Quando se discutiu nesta Câmara no ano passado o problema das estradas, S. Exa. afirmou repetidas vezes que era contrário à pulverização das verbas emquanto não houvesse um plano de estradas no País.

Pois o mesmo Sr. António da Fonseca, que é considerado o estadista máximo da República, segundo dizem, aplicou à construção de algumas estradas uma verba superior a 2:000 contos, isto para satisfazer os pedidos de vários distritos contemplados.

S. Exa. actualizou as verbas para algumas estradas e aplicou verbas para estradas novas.

Quando se tratou aqui dêsse problema, S. Exa. sustentou que não se devia construir um metro de estradas novas emquanto não estivessem reparadas todas as estradas do País.

S. Exa. sustentava tudo isso, mas hoje mudou já de opinião.

Apartes.

Não desejo também entrar em detalhes sôbre o relatório que o Sr. Álvaro de Castro fez distribuir pelos parlamentares. Suponho, mesmo, que S. Exa., Sr. Presidente, irá, depois do debate político, abrir uma inscrição especial sôbre êsse relatório, porque se assim não fôr, estamos desvirtuando a própria lógica do tempo e a sequência dos factos.

Se, pois, V. Exa. o não ordenar, eu requererei que, findo o debate político, se inicie um debate especial sôbre o relatório do Govêrno.

O relatório do Govêrno tem duas partes: uma, relativa à redução de despesas e, outra relativa à criação de receitas.
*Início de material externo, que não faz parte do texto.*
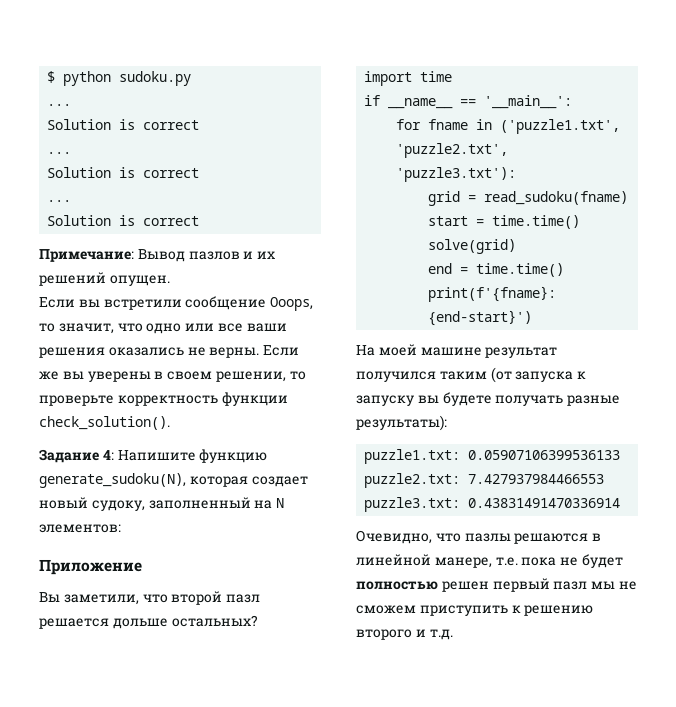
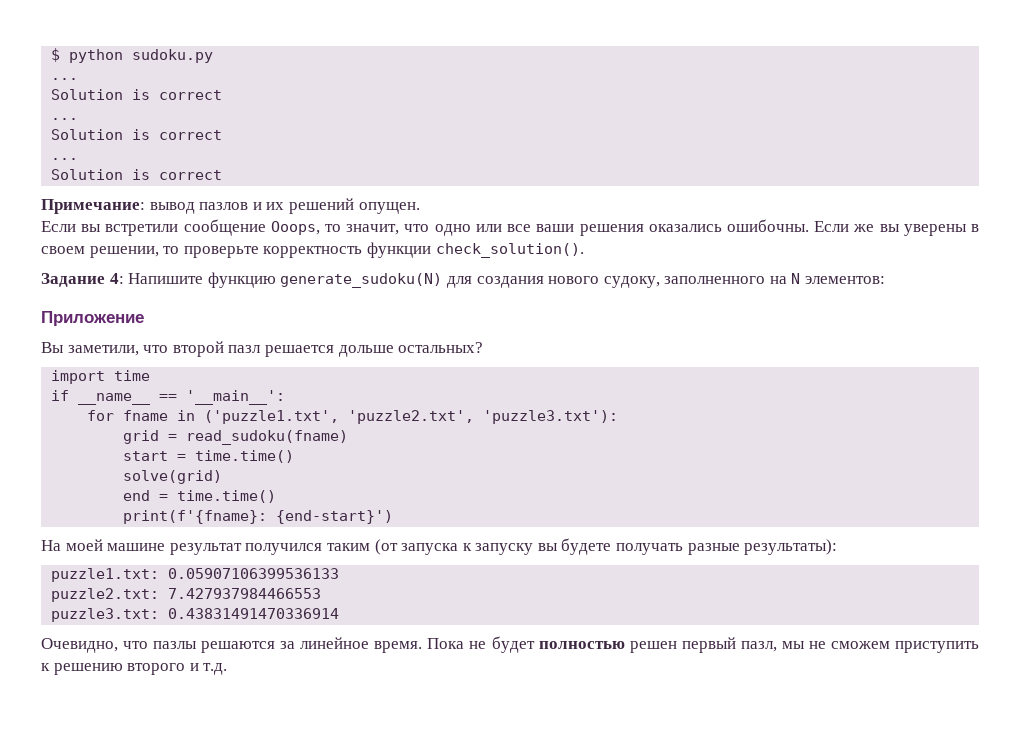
[137,249,185,262] Вывод -> [149,202,195,214] вывод
[187,347,260,358] не верны. -> [726,219,809,232] ошибочны.
[39,473,308,488] [39,497,251,511] generate_sudoku(N), которая создает новый судоку, заполненный -> [280,273,766,288] generate_sudoku(N) для создания нового судоку, заполненного
[592,533,602,541] [356,554,557,568] в линейной манере, т.е. пока -> [280,637,465,653] за линейное время. Пока
[553,581,588,590] пазл -> [740,641,777,652] пазл,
A redução de despesas está no espírito de todos, e dêste lado da Câmara tem-se afirmado repetidas vezes a necessidade de essa redução se fazer, desde que não haja perturbação nos serviços públicos.

Mas a respeito de redução de despesas, o que vemos nós?

É que, com excepção da redução que respeita aos administradores do concelho que traz uma economia de 5:700 contos e da extinção das escolas primárias superiores, que também representa uma regular economia, nada mais se encontra de apreciável, porque ou não compreendo que se suprimam serviços para se agregarem a outros serviços, com o mesmo número de funcionários, ou quási o mesmo, e, portanto, gastando-se o mesmo.

Mas não menos interessante é o que se dá quanto às receitas.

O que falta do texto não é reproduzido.